What you have to do: Write out every entry in full. Leave nothing out.

Data excerpts:
--------
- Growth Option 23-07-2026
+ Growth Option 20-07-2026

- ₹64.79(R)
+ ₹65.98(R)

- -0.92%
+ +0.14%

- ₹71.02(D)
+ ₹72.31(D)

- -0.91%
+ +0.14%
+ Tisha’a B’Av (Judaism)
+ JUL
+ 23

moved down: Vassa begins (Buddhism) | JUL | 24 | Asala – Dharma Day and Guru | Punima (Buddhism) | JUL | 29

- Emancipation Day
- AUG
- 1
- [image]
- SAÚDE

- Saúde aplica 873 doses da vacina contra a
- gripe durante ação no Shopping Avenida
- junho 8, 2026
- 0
--------
Solution for this exercise:
- Growth Option 23-07-2026
+ Growth Option 20-07-2026

- ₹64.79(R)
+ ₹65.98(R)

- -0.92%
+ +0.14%

- ₹71.02(D)
+ ₹72.31(D)

- -0.91%
+ +0.14%
+ Tisha’a B’Av (Judaism)
+ JUL
+ 23

moved down: Vassa begins (Buddhism) | JUL | 24 | Asala – Dharma Day and Guru | Punima (Buddhism) | JUL | 29

- Emancipation Day
- AUG
- 1
- [image]
- SAÚDE

- Saúde aplica 873 doses da vacina contra a
- gripe durante ação no Shopping Avenida
- junho 8, 2026
- 0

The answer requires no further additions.